Suara gemercik air mengusik tidurku. Perlahan mataku terbuka dan langsung disambut oleh sinar matahari yang masuk lewat celah fentilasi udara. Aku mengerjap beberapa kali untuk membiasakan mataku pada sinar itu. Aku menggeliat, merenggangkan otot-otot yang kaku setelah tertidur semalam. Ibu sudah tidak ada di sampingku. Mungkin ia sudah berkutat di dapur.

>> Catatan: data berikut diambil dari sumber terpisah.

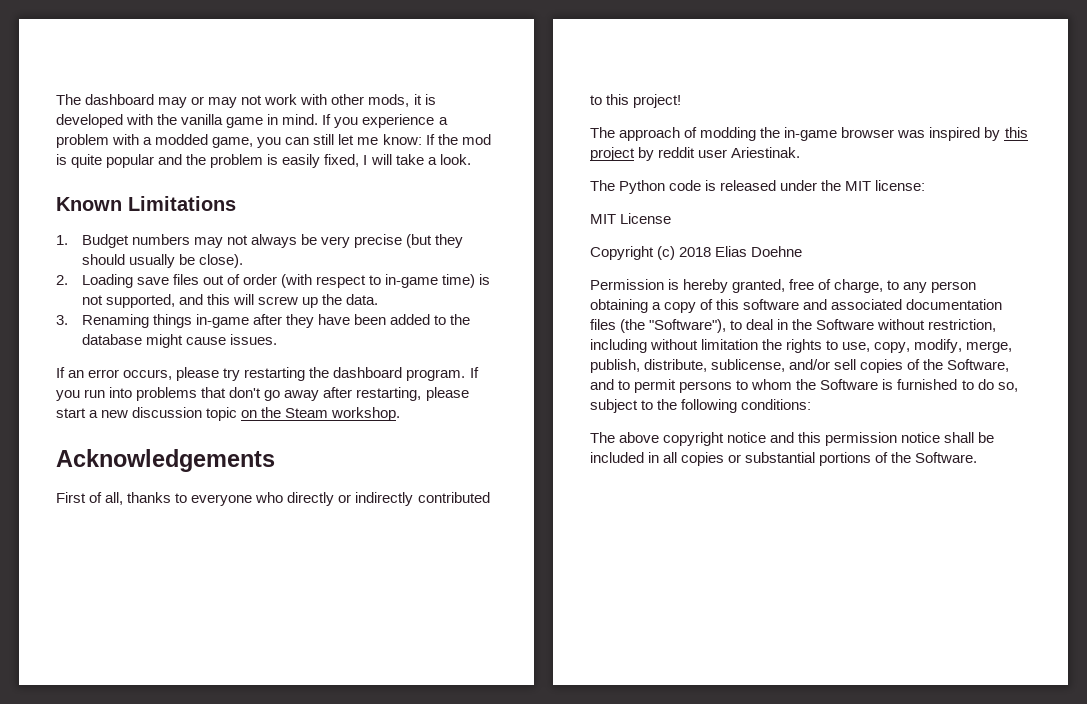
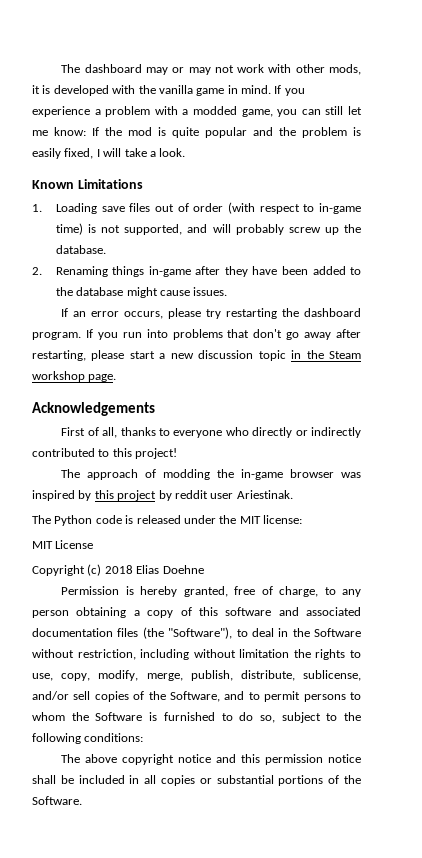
- 1. Budget numbers may not always be very precise (but they should usually be close).
- 2. Loading save files out of order (with respect to in-game time) is not supported, and this will screw up the data.
- 3. Renaming things in-game after they have been added to the database might cause issues.
+ 1. Loading save files out of order (with respect to in-game time) is not supported, and will probably screw up the database.
+ 2. Renaming things in-game after they have been added to the database might cause issues.
- If you run into problems that don't go away after restarting, please start a new discussion topic on the Steam workshop.
+ If you run into problems that don't go away after restarting, please start a new discussion topic in the Steam workshop page.

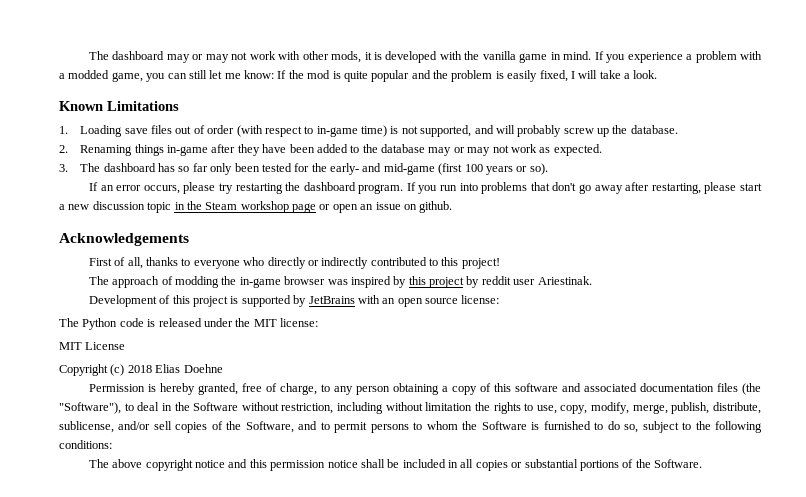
- 2. Renaming things in-game after they have been added to the database might cause issues.
+ 2. Renaming things in-game after they have been added to the database may or may not work as expected.
+ 3. The dashboard has so far only been tested for the early- and mid-game (first 100 years or so).
- If you run into problems that don't go away after restarting, please start a new discussion topic in the Steam workshop page.
+ If you run into problems that don't go away after restarting, please start a new discussion topic in the Steam workshop page or open an issue on github.
+ Development of this project is supported by JetBrains with an open source license:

Aku melangkah ke kamar mandi mengikuti suara gemercik air yang sejak tadi menggangguku. Ternyata suara gemercik itu berasal dari keran bath up. Aku mematikan keran itu karena airnya sudah mulai bergerombol keluar. Bath up itu sudah tidak bisa lagi menampung banyaknya air yang masuk. Aku mengunci pintu kamar mandi lalu melucuti semua pakaianku untuk membersihkan tubuh di dalam bath up yang sudah terisi air hangat itu. Mungkin ibu sudah mempersiapkannya untukku.

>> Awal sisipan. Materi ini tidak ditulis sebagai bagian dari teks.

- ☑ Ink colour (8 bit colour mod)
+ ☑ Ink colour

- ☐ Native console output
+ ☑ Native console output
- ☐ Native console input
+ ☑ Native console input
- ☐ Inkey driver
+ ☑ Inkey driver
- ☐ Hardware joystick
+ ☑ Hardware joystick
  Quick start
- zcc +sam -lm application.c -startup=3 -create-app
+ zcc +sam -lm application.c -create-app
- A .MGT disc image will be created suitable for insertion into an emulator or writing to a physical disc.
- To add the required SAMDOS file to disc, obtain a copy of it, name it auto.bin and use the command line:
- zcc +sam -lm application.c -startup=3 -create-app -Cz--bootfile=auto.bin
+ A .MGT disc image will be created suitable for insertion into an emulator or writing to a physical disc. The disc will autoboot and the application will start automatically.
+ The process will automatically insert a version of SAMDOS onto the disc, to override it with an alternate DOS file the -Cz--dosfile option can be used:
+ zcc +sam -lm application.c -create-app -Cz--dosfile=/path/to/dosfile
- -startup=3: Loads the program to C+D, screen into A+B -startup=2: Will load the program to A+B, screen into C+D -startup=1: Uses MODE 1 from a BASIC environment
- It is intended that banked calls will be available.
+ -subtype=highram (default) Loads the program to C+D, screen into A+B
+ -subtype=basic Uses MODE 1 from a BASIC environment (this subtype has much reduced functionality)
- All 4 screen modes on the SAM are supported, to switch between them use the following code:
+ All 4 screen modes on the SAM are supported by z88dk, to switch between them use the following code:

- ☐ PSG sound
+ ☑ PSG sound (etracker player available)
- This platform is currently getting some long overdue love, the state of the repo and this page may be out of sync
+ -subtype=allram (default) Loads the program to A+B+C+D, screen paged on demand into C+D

Jika aku kembali ke rumah ini, ibu pasti akan selalu menyiapkan air hangat untuk aku mandi. Namun aku tidak akan pernah tergiur untuk tinggal kembali di sini. Aku sudah menentukan pilihan saat lima tahun yang lalu dan aku tidak mungkin membatalkan keputusan yang telah kuambil.

"Nadin, kau di dalam?" teriak ibu dari luar kamar mandi.

"Ya, aku di dalam." Aku sudah selesai membersihkan tubuhku. Aku keluar dengan menggunakan handuk yang dililitkan sebatas dada.

"Ada apa, Bu?" tanyaku sambil mengambil baju yang sedari tadi ibu genggam.

"Ayah dan kakakmu sudah ada di meja makan. Setelah kau siap, langsung menyusul ke sana ya?"

"Iya. Mmmm... ibu, kenapa aku harus memakai pakaian seperti ini?" Aku membentangkan kemeja lengan pendek beserta rok yang saat kupakai pasti di atas lututku.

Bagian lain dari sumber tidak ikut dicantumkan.